Problem to work on - From the listing below, reproduce word for word the part that opens with the line containing "- Primeiramente, navegue" and closes with the line containing "truffle migrate --reset"; reproduce nothing else.

Given data -
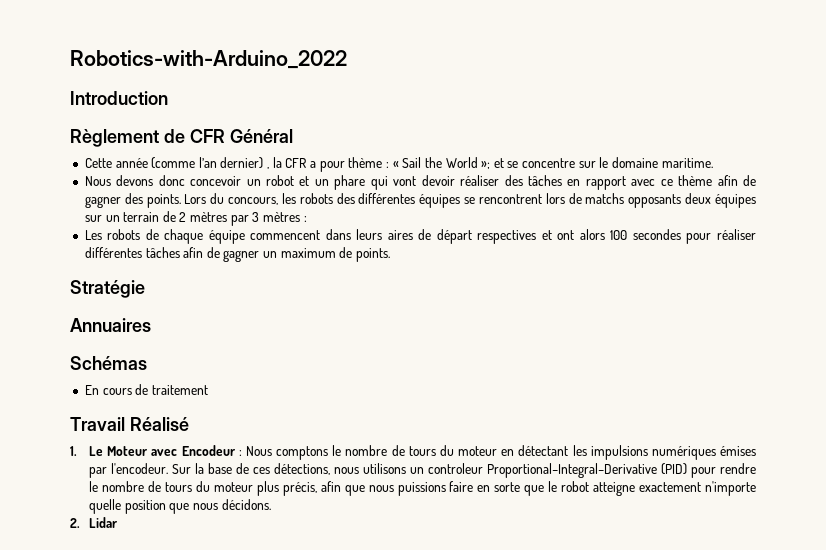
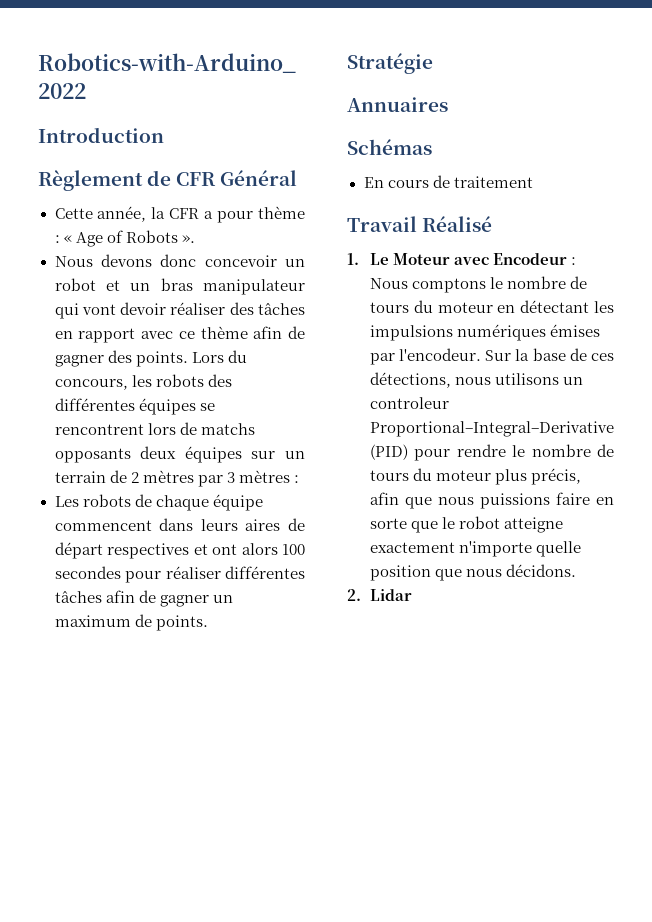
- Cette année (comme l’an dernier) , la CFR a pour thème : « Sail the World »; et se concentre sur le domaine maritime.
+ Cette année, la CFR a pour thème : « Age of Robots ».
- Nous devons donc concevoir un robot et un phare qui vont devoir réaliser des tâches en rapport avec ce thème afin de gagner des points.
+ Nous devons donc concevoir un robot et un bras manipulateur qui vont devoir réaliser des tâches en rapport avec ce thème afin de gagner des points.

---

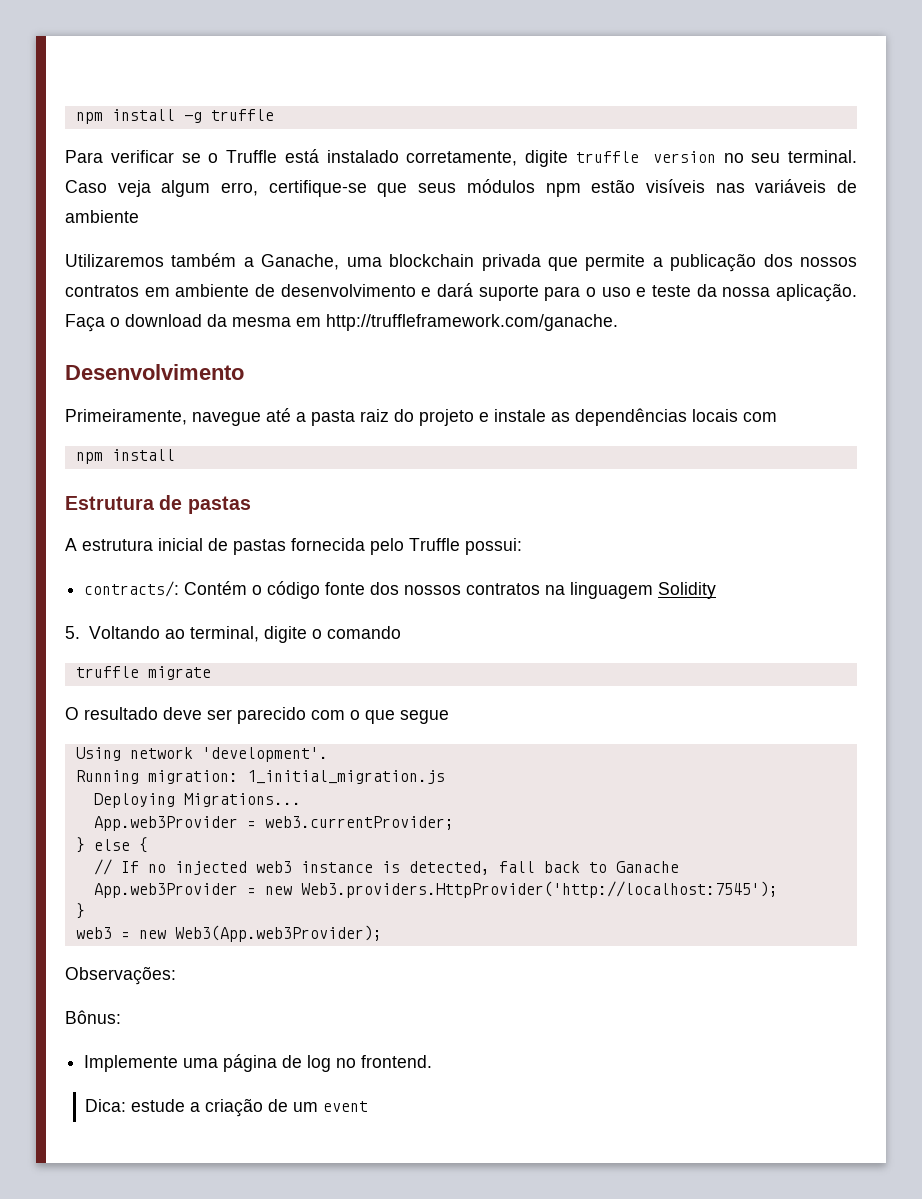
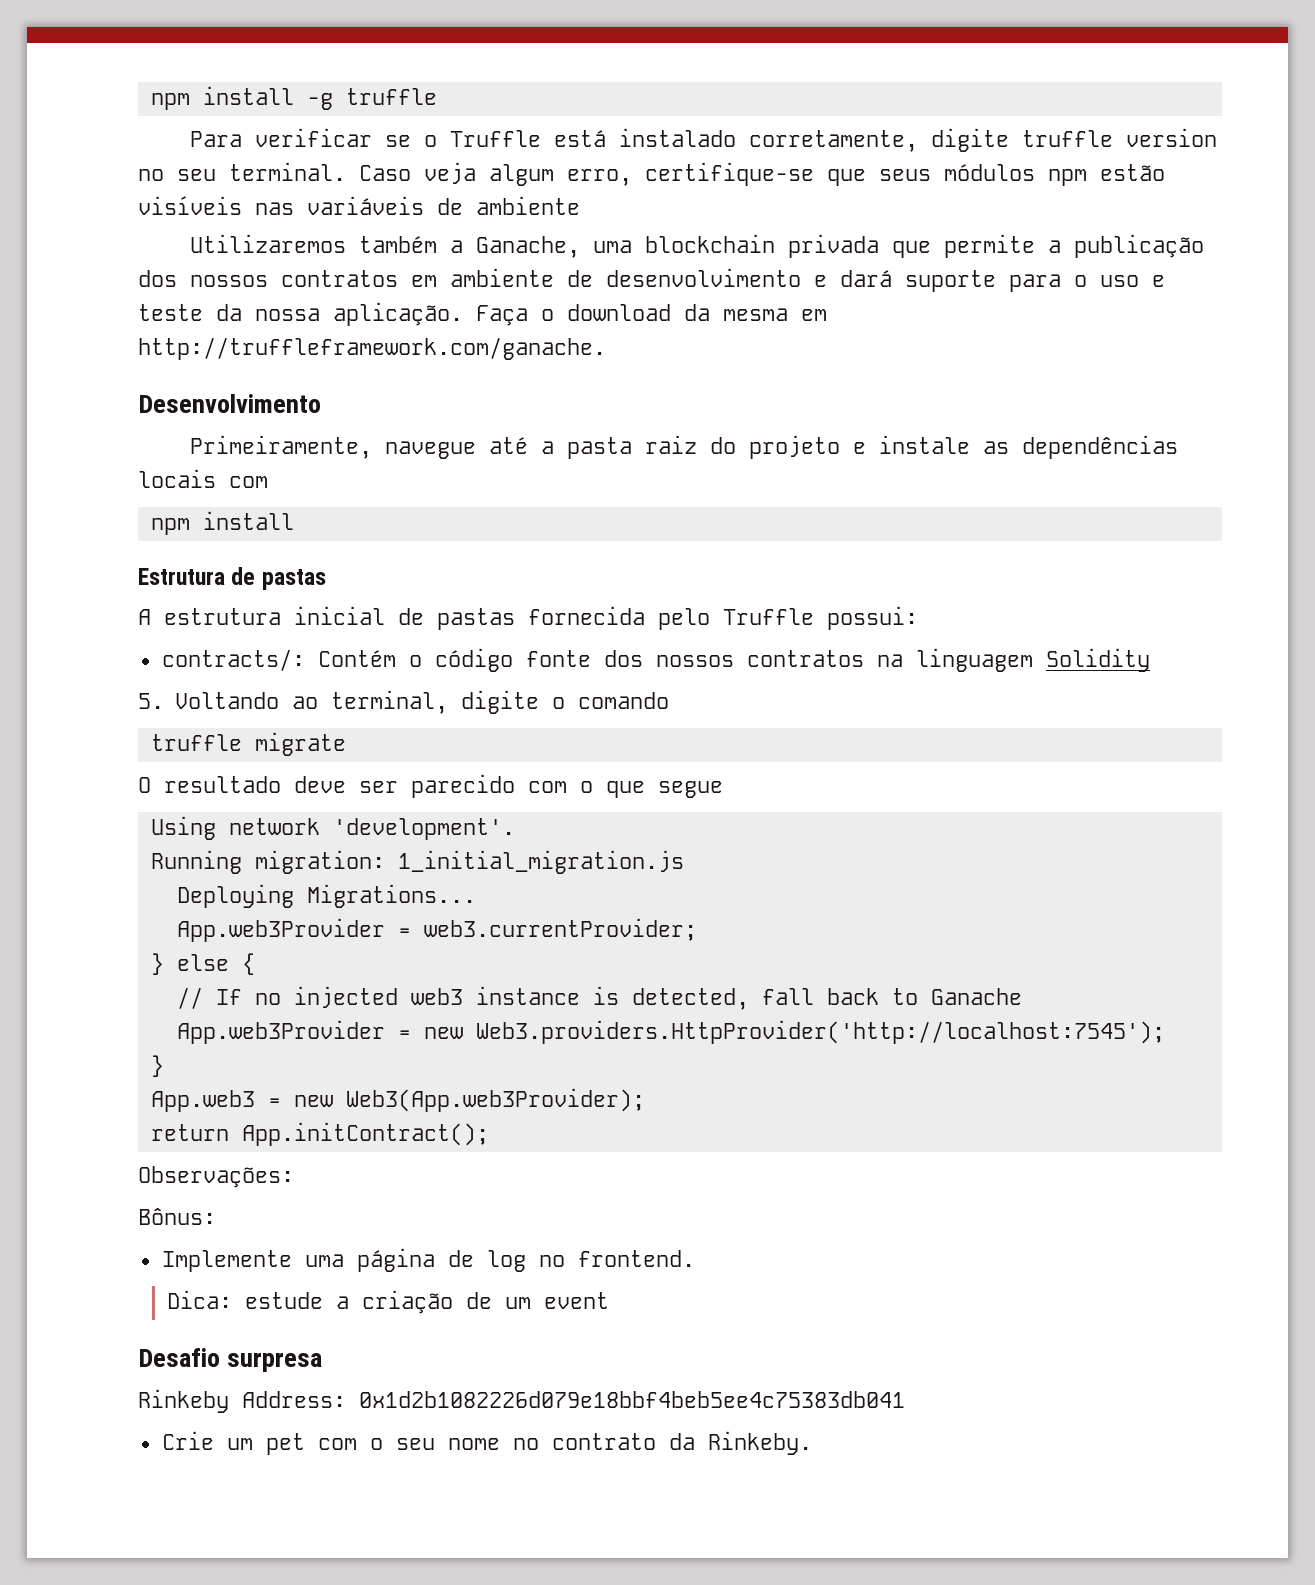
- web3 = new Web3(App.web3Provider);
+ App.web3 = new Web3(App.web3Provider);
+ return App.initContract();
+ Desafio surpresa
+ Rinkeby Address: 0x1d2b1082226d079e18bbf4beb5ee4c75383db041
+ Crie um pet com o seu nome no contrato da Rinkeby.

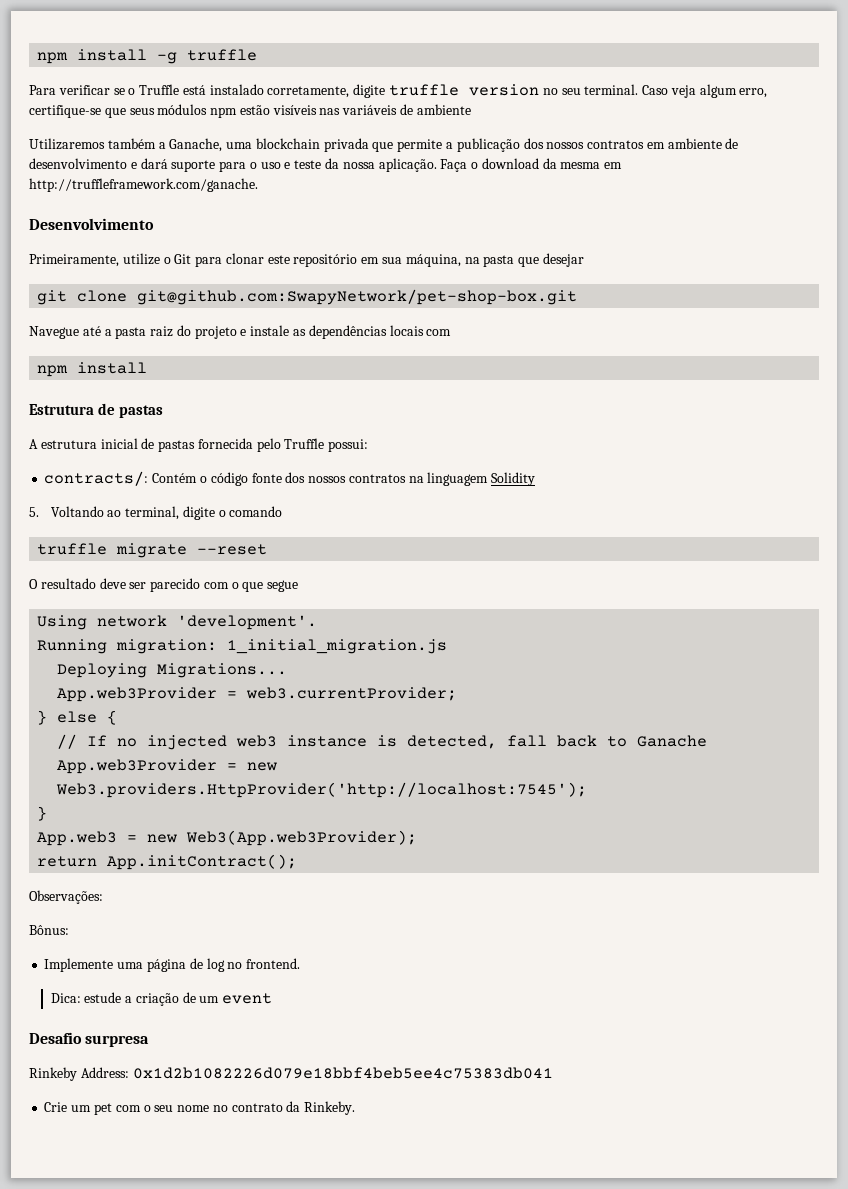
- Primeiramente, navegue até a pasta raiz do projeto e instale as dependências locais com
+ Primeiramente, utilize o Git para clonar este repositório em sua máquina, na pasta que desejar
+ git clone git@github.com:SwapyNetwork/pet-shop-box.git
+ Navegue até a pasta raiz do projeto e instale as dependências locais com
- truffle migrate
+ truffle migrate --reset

==

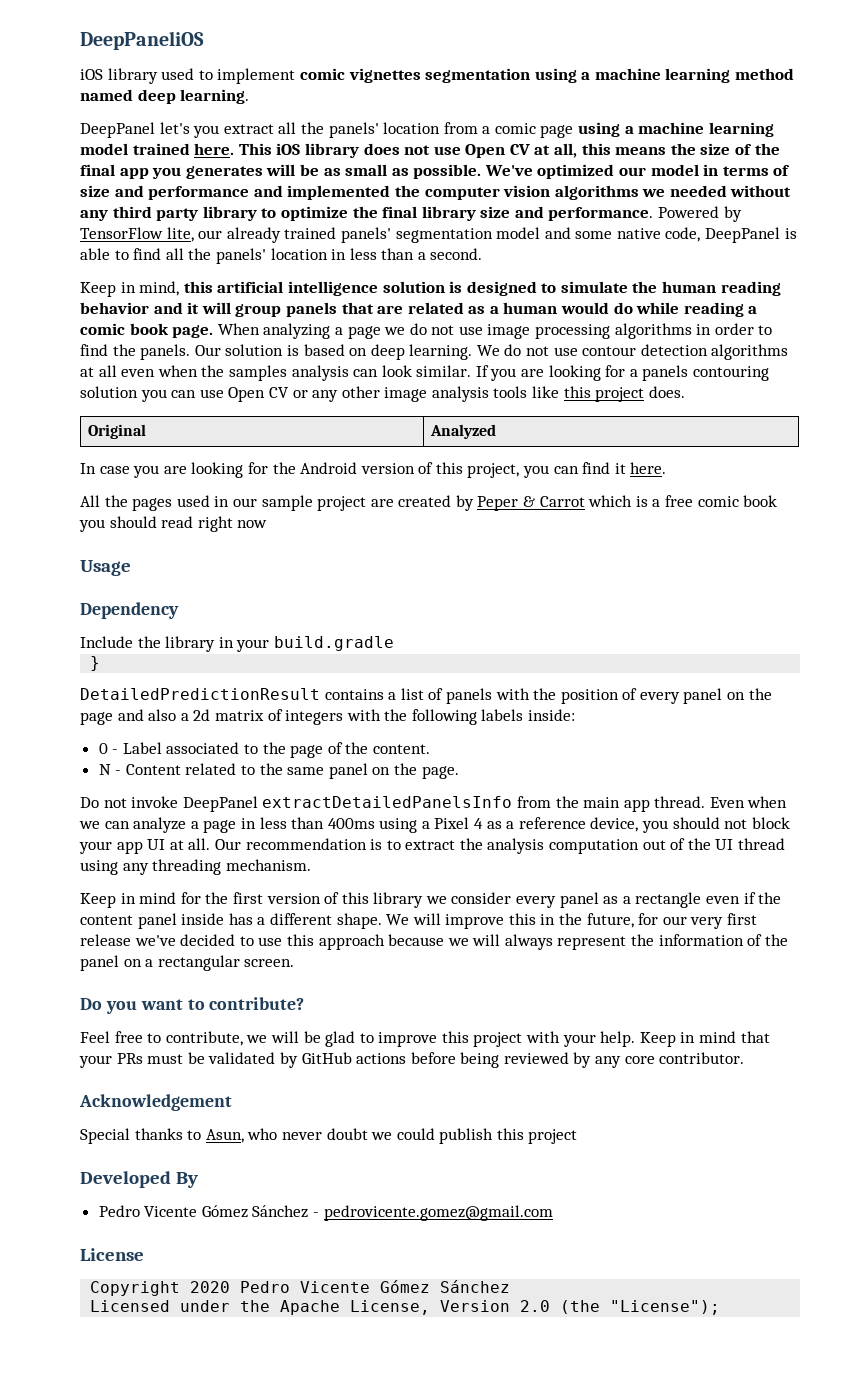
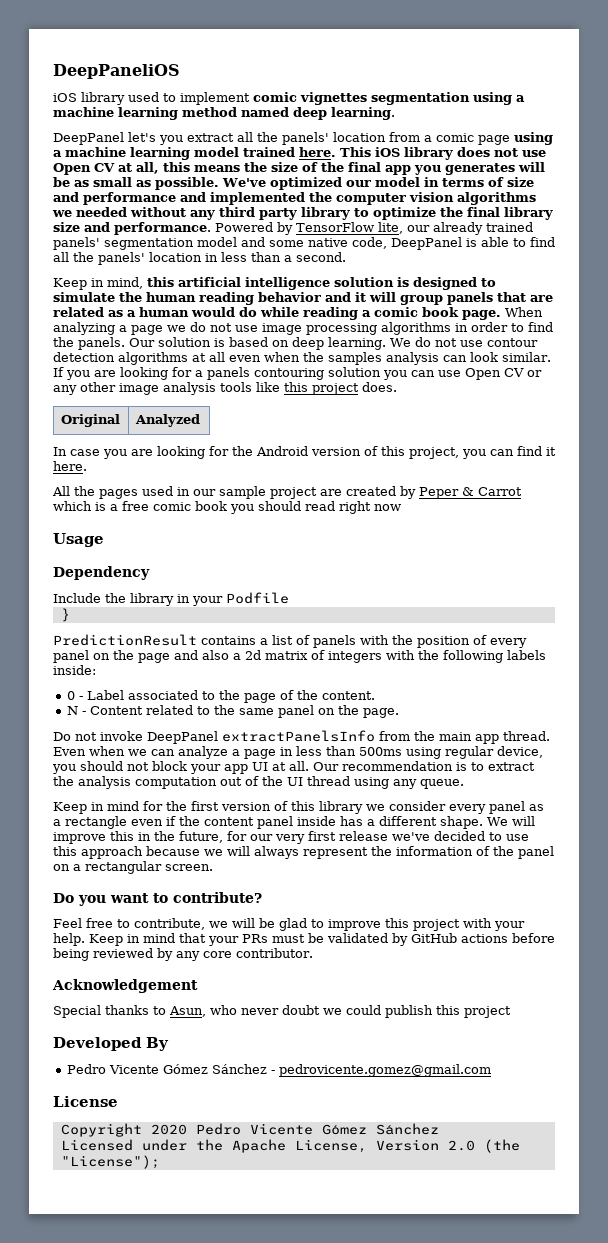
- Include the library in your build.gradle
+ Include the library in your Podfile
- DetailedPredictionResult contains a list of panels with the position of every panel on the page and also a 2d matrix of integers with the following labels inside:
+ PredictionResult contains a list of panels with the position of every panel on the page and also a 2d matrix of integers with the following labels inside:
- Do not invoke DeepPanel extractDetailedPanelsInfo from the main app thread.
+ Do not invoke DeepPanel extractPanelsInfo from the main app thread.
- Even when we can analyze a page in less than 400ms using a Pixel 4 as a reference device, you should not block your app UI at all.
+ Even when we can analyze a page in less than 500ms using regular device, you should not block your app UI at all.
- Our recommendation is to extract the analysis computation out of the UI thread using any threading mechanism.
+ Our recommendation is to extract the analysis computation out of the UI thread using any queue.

Written solution -
- Primeiramente, navegue até a pasta raiz do projeto e instale as dependências locais com
+ Primeiramente, utilize o Git para clonar este repositório em sua máquina, na pasta que desejar
+ git clone git@github.com:SwapyNetwork/pet-shop-box.git
+ Navegue até a pasta raiz do projeto e instale as dependências locais com
- truffle migrate
+ truffle migrate --reset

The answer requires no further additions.